Jacques-Charles Fombonne, le président bénévole de la SPA, rappelle en appendice de cette bande dessinée que quatorze millions d’animaux prirent part aux combats, à côté des soldats, durant la Première guerre mondiale. Le Dernier refuge s’en fait l’écho en mettant en scène un chien secourant des blessés sur le front et partageant le quotidien difficile des hommes envoyés sur les champs de bataille. Ce contexte militaire particulier permet d’éclairer d’une lumière profuse certains enjeux : Corentin, responsable d’un lieu d’inhumation dédié aux animaux, est mobilisé alors même que le cimetière dont il a la charge s’apprête à être détruit et remplacé par des unités de fabrication d’armes. La raison en est simple : l’ennemi ne peut bombarder un cimetière.
Il y a beaucoup d’humanité dans la manière dont Pierre-Roland Saint-Dizier, journaliste et scénariste, s’empare de la thématique animale. Son héros n’est autre qu’un orphelin s’étant tôt lié d’amitié avec un chat errant. Il a mémorisé et dessiné l’histoire de la plupart des animaux inhumés dans l’espace sépulcral dont il a la charge. Il recueille les chats et chiens sans attache et s’identifie volontiers à eux, leur prêtant une sensibilité qu’il peine parfois à entrevoir parmi les siens. Si une histoire d’amour naissante le taraude au moment de partir au front, son cimetière, menacé de destruction, occupe tout autant ses pensées : que va-t-il advenir de tous les animaux n’ayant d’autre refuge que celui-là ?

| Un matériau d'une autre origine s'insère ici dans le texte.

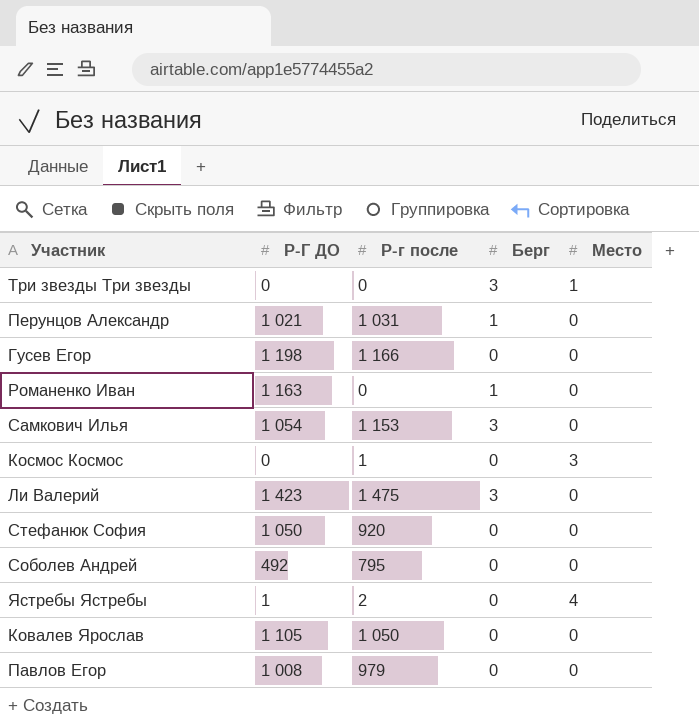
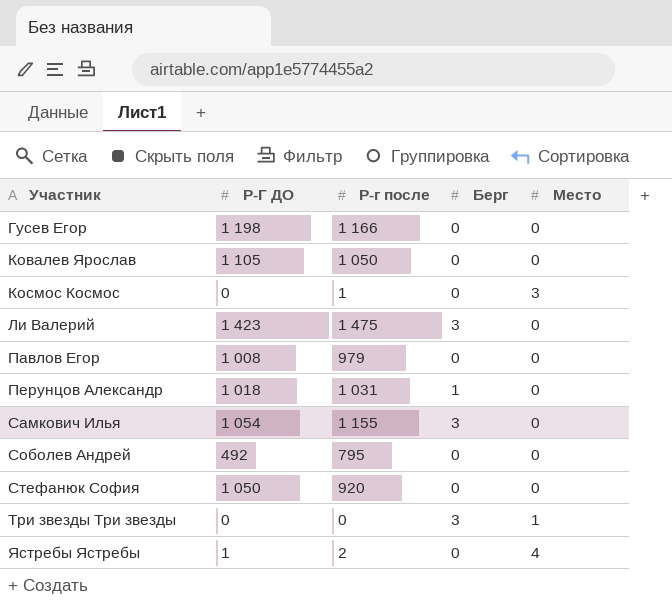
row order: none -> Участник ascending
row Романенко Иван: 1 163 | 0 | 1 | 0 -> none
Перунцов Александр | Р-Г ДО: 1 021 -> 1 018
Самкович Илья | Р-г после: 1 153 -> 1 155

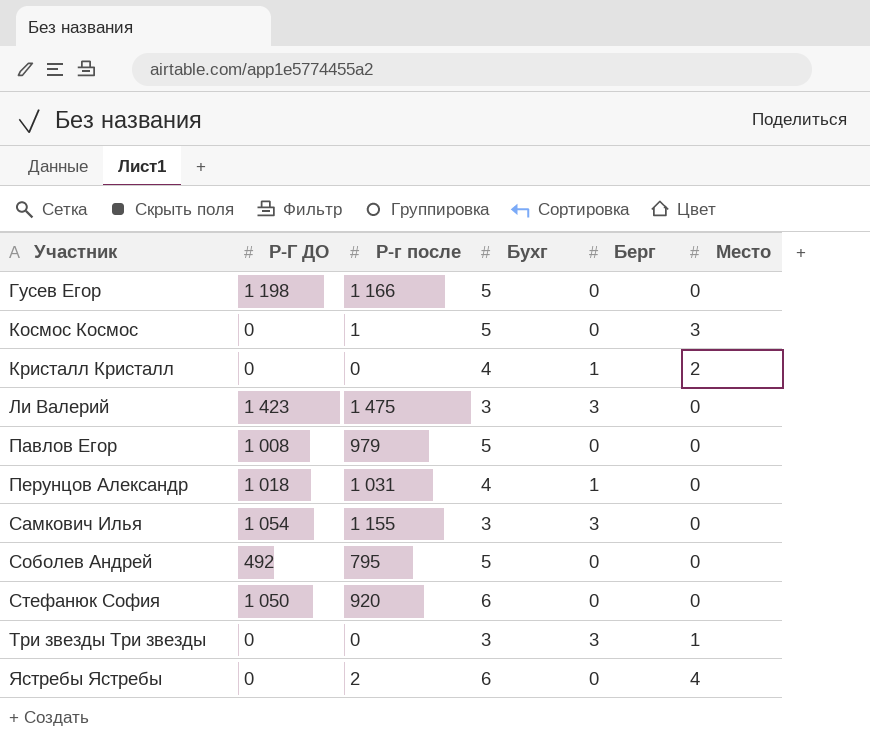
column Бухг | position: none -> 4
row Ковалев Ярослав: 1 105 | 1 050 | 0 | 0 -> none
row Кристалл Кристалл: none -> 0 | 0 | 4 | 1 | 2
Ястребы Ястребы | Р-Г ДО: 1 -> 0

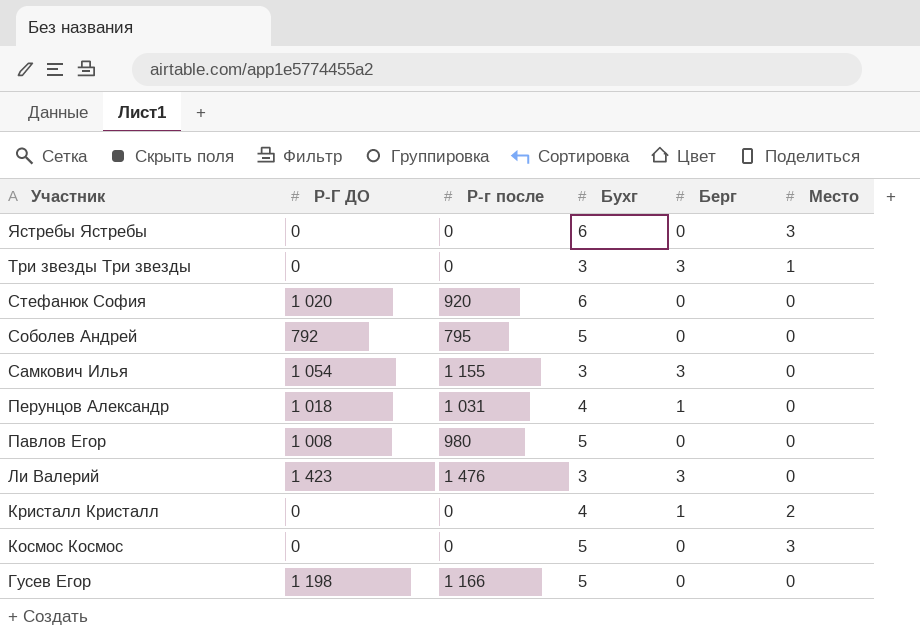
row order: Участник ascending -> Участник descending
Ястребы Ястребы | Р-г после: 2 -> 0
Ястребы Ястребы | Место: 4 -> 3
Стефанюк София | Р-Г ДО: 1 050 -> 1 020
Соболев Андрей | Р-Г ДО: 492 -> 792
Павлов Егор | Р-г после: 979 -> 980
Ли Валерий | Р-г после: 1 475 -> 1 476
Космос Космос | Р-г после: 1 -> 0

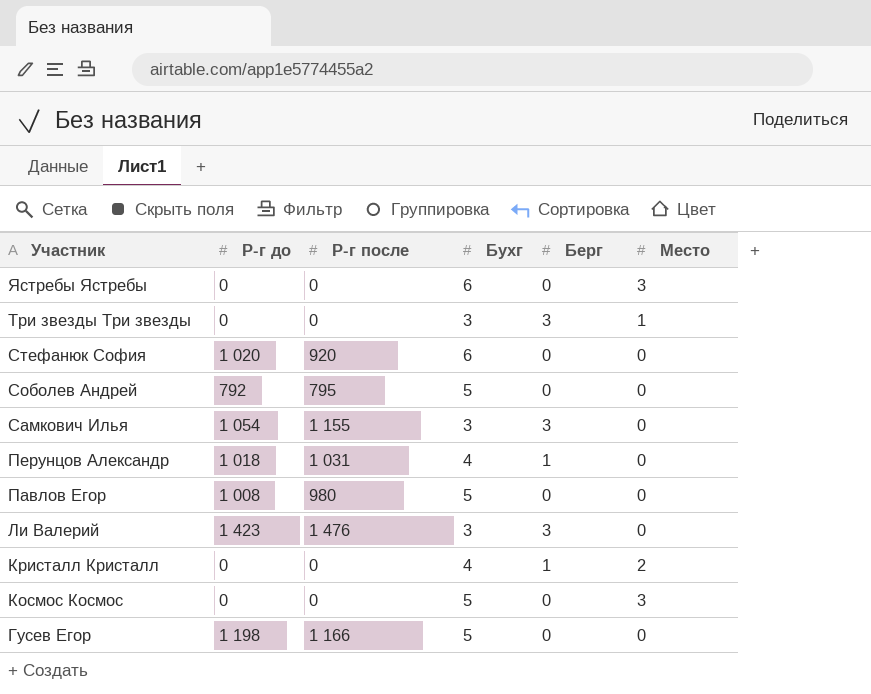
column name: Р-Г ДО -> Р-г до

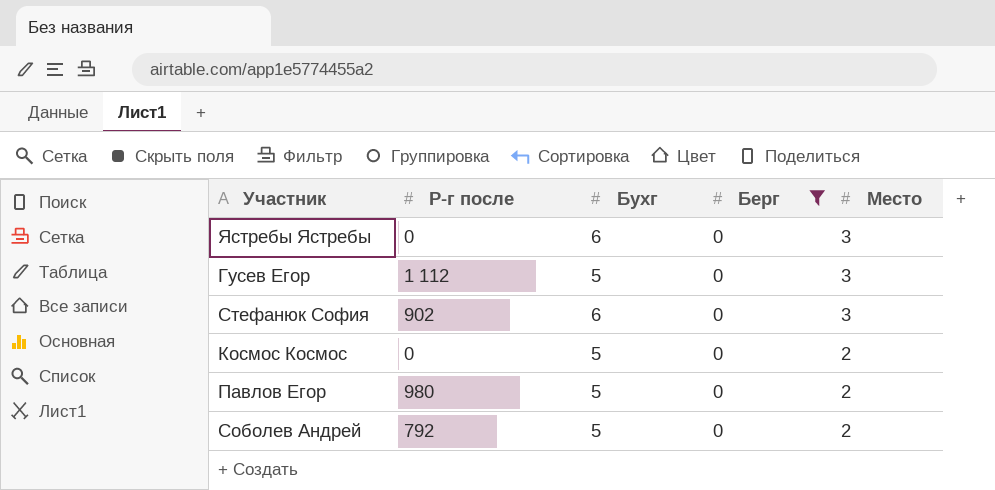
filter: none -> Берг = 0
row order: Участник descending -> Место descending
column Р-г до | position: 2 -> none
Гусев Егор | Р-г после: 1 166 -> 1 112
Гусев Егор | Место: 0 -> 3
Стефанюк София | Р-г после: 920 -> 902
Стефанюк София | Место: 0 -> 3
Космос Космос | Место: 3 -> 2
Павлов Егор | Место: 0 -> 2
Соболев Андрей | Р-г после: 795 -> 792
Соболев Андрей | Место: 0 -> 2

Alex-Imé dessine à traits fins un conte au titre révélateur : le dernier refuge, ce n’est pas seulement celui des animaux, mais aussi celui de Français fuyant les bombardements et d’une humanité soudainement rendue au dernier degré d’une folie belliqueuse. Ainsi, pendant que Corentin apporte différents témoignages d’affection aux bêtes qui l’entourent, les villageois vivotent grâce aux tickets de rationnement ou sont expédiés, dans les vingt-quatre à quarante-huit heures, sous les feux ennemis. Cette réalité-là, la plus cruelle, est tout à fait étrangère à ceux qui, pourtant, « ne sont que des animaux ». Elle l’est tout autant vis-à-vis de Marco, garçonnet bientôt mobilisé malgré lui, symbole d’une jeunesse sacrifiée et pivot d’une histoire filiale touchante.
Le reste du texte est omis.